Using the data below, work out how many of its lines contain "background", and give that number with nothing added.
***** Material for this exercise
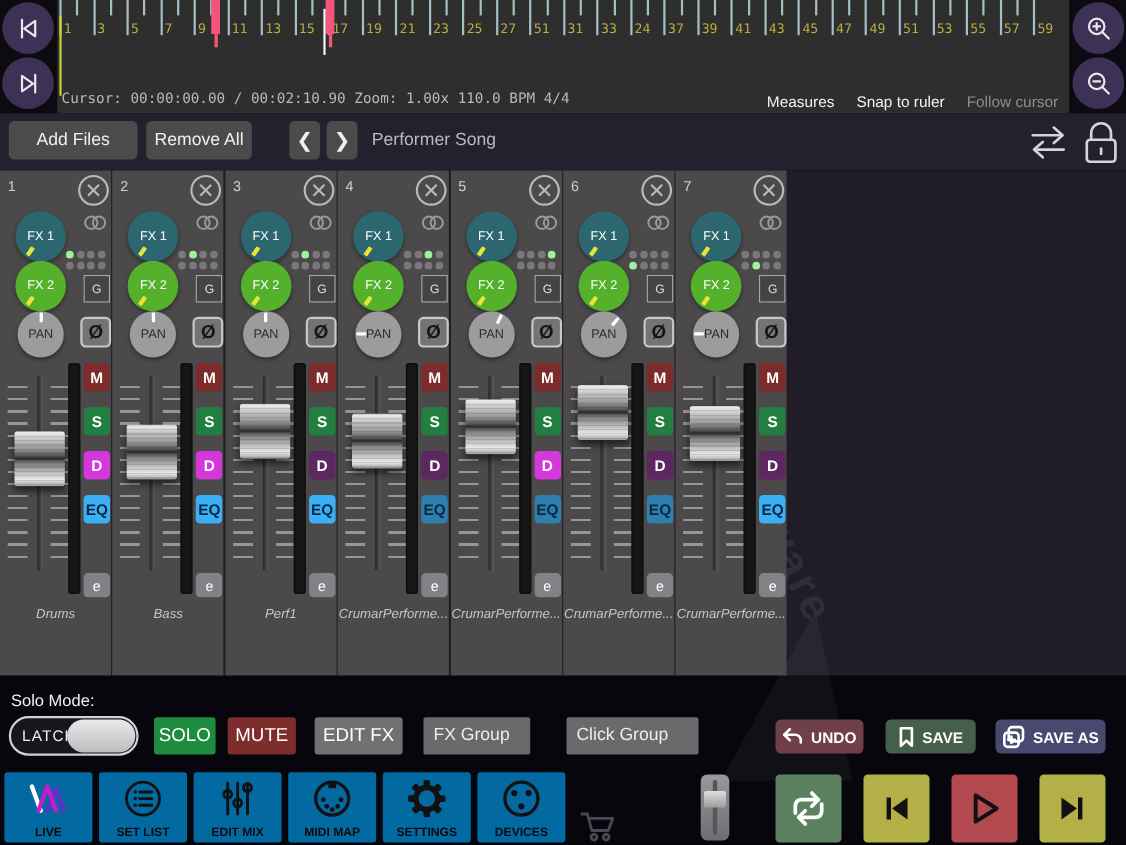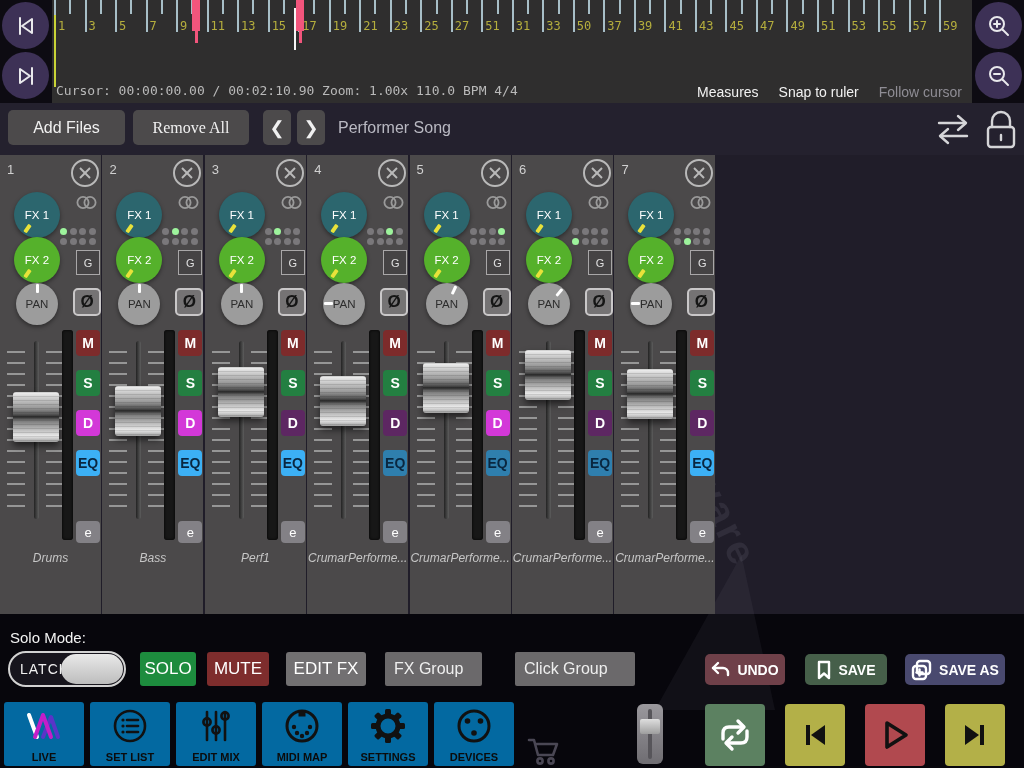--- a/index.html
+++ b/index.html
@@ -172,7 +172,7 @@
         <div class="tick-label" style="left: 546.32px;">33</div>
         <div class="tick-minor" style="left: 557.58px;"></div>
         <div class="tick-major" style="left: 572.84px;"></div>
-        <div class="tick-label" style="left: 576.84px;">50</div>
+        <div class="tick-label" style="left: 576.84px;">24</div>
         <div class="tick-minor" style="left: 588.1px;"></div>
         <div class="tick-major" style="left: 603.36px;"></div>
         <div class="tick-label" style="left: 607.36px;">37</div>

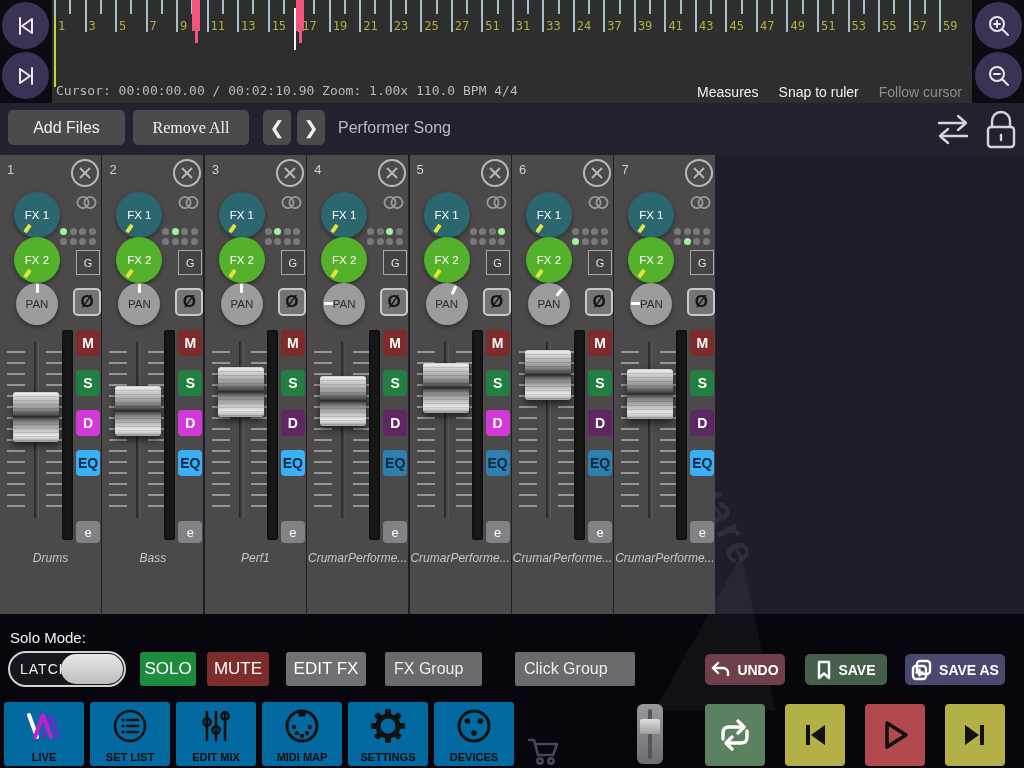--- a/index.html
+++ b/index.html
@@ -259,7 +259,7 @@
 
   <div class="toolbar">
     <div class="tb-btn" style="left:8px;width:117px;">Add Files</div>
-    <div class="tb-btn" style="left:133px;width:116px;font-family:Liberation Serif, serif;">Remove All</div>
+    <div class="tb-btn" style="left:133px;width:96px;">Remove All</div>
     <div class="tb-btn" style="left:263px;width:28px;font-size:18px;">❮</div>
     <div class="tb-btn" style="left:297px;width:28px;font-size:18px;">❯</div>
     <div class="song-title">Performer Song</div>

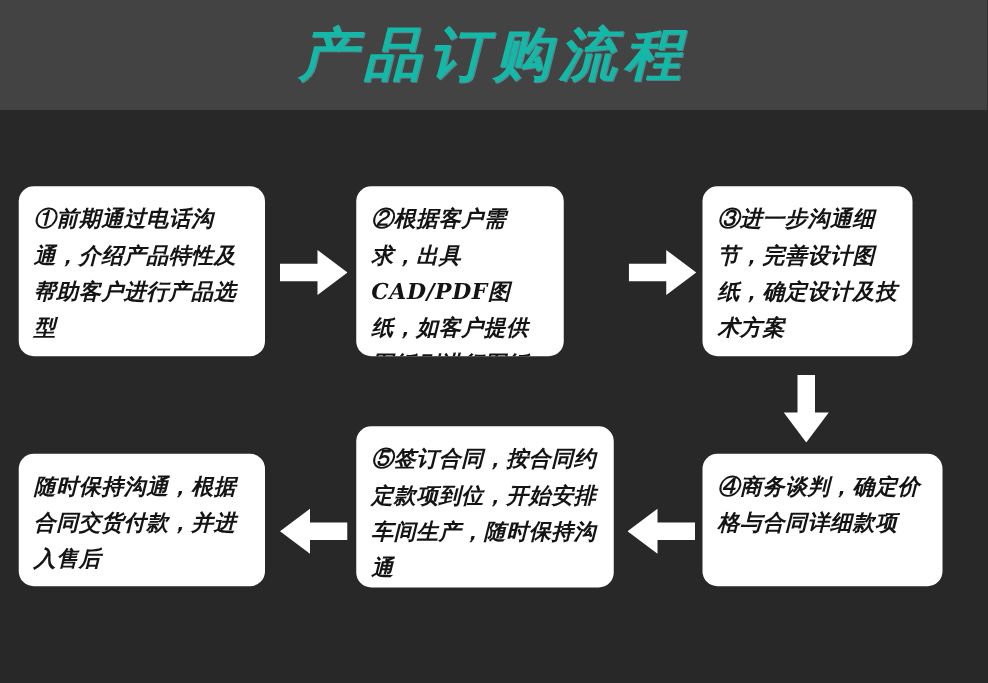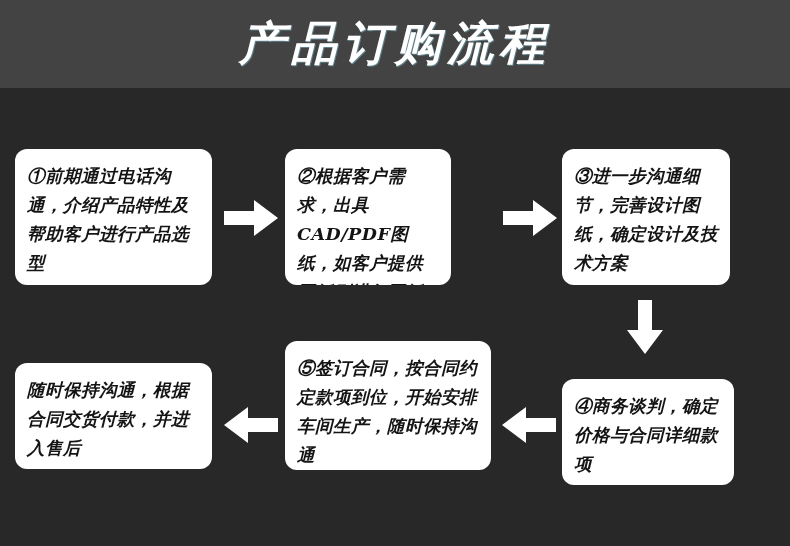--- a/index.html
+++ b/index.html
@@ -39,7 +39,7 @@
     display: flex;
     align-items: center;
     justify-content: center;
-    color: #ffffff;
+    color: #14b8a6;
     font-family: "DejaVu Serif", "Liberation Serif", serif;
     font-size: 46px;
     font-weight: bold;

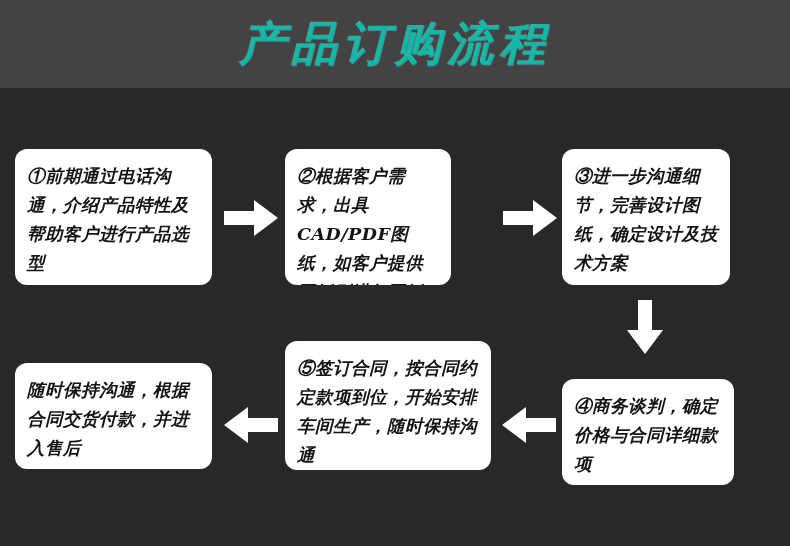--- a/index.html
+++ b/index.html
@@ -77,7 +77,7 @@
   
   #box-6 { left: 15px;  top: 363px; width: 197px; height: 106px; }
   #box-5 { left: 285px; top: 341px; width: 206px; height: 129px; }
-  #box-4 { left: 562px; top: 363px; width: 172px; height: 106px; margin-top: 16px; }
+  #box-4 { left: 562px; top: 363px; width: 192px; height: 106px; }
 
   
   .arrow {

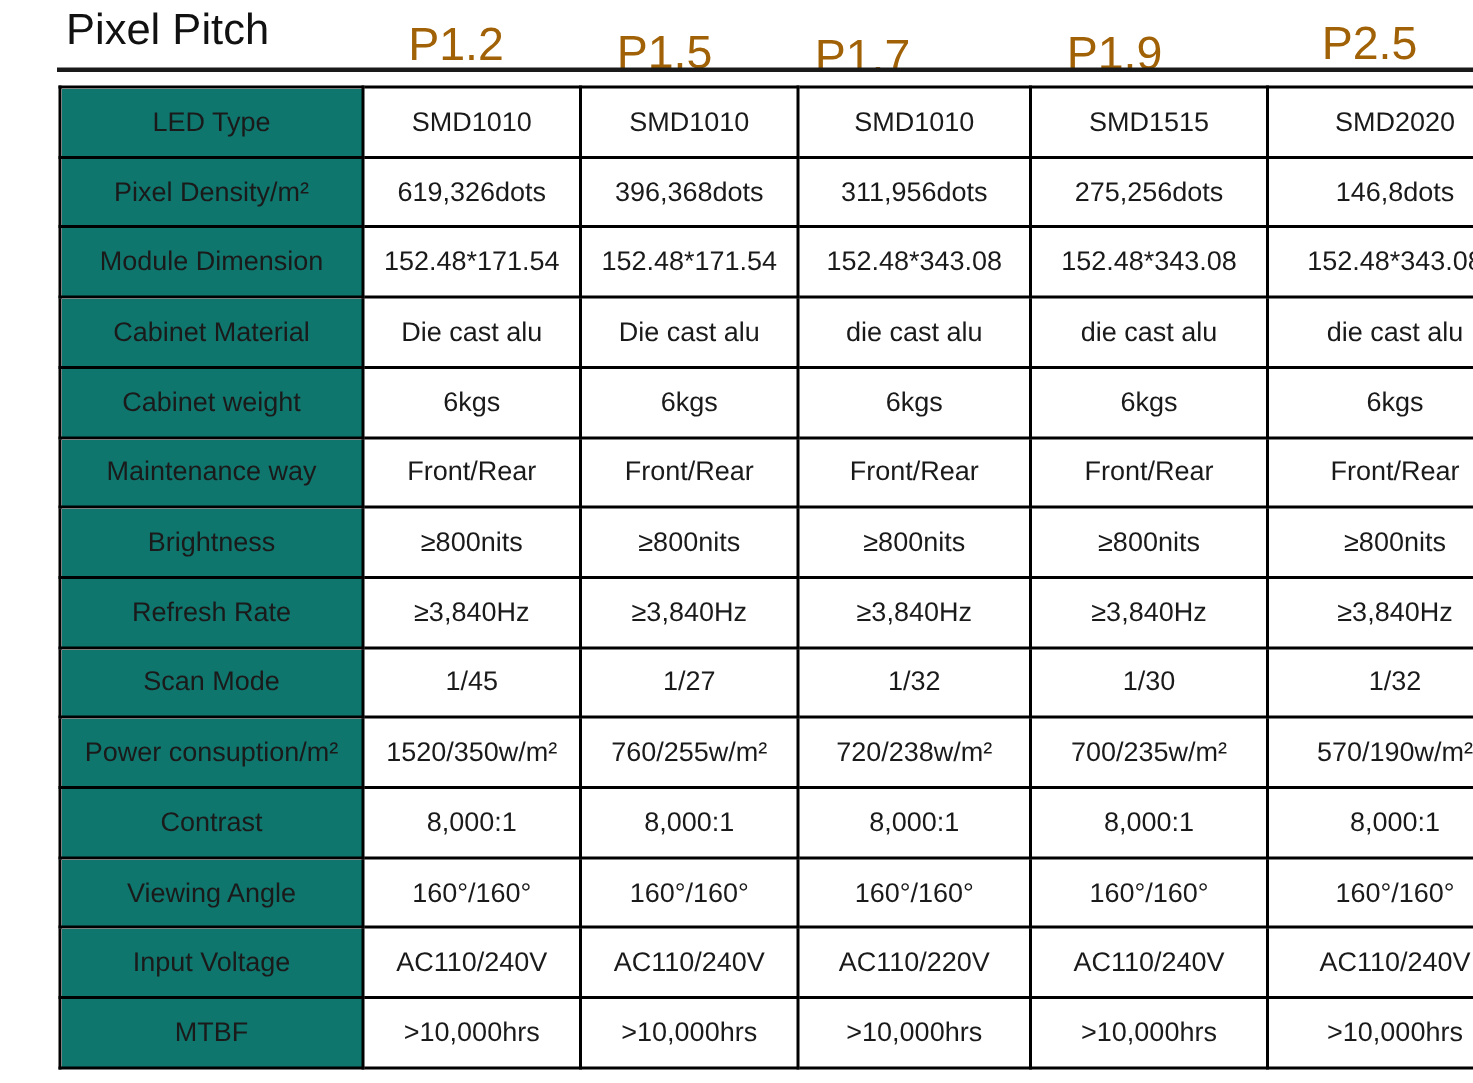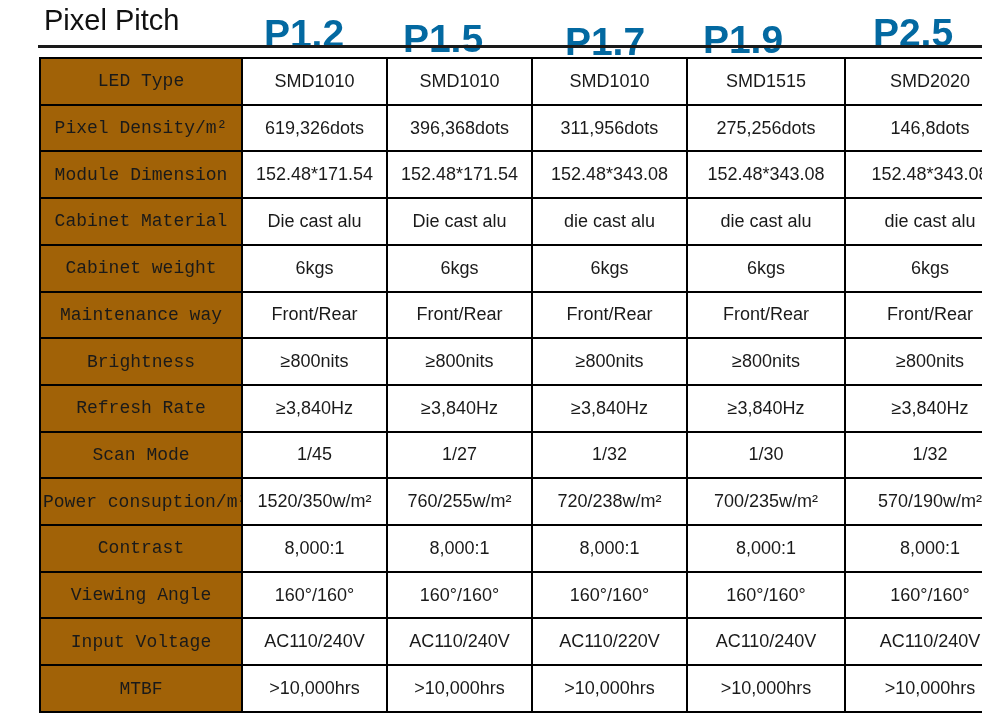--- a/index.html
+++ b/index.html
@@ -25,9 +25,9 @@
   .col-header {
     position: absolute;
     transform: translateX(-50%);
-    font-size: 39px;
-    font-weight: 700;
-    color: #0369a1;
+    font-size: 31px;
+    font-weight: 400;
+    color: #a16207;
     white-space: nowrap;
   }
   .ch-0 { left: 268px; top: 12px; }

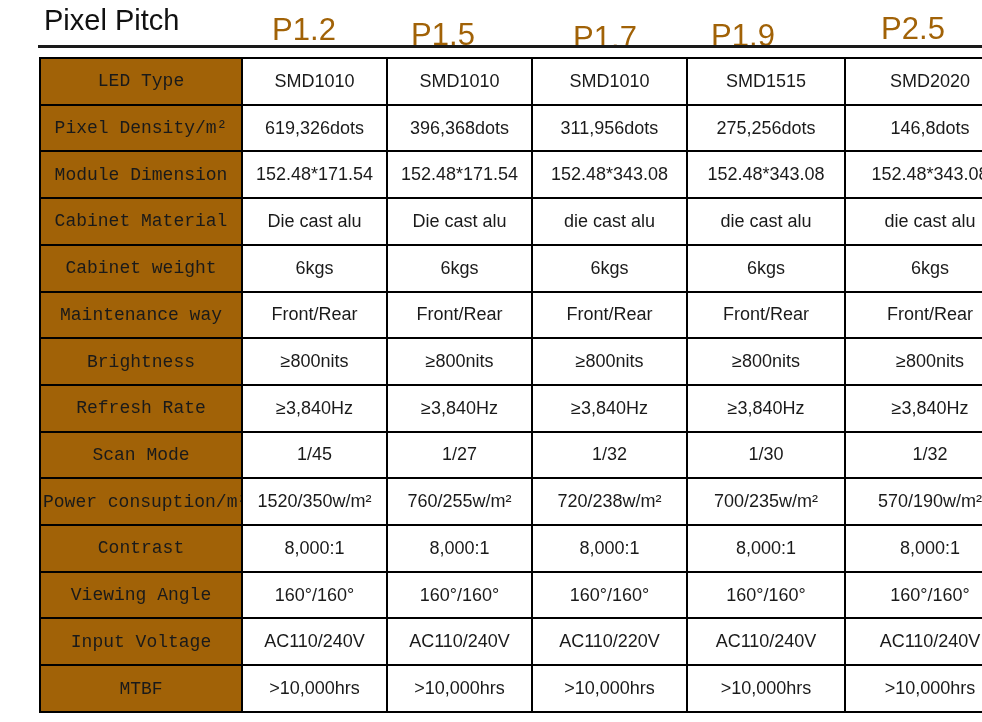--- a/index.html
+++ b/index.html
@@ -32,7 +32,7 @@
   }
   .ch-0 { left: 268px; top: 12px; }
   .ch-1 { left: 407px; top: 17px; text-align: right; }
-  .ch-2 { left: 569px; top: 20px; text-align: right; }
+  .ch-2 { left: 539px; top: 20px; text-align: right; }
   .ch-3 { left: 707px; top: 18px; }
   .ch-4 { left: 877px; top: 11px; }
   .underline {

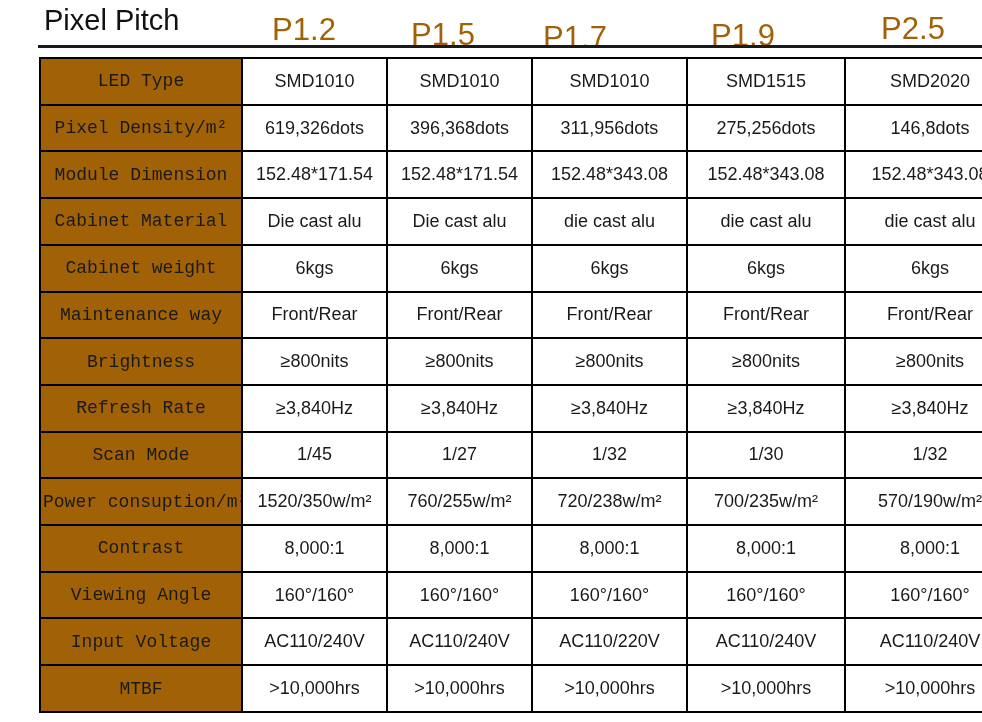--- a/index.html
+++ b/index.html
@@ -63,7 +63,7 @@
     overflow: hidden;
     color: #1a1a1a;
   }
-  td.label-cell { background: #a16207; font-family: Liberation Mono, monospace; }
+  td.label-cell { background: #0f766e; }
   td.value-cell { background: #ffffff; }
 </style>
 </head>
**********
▸ Result for this task
3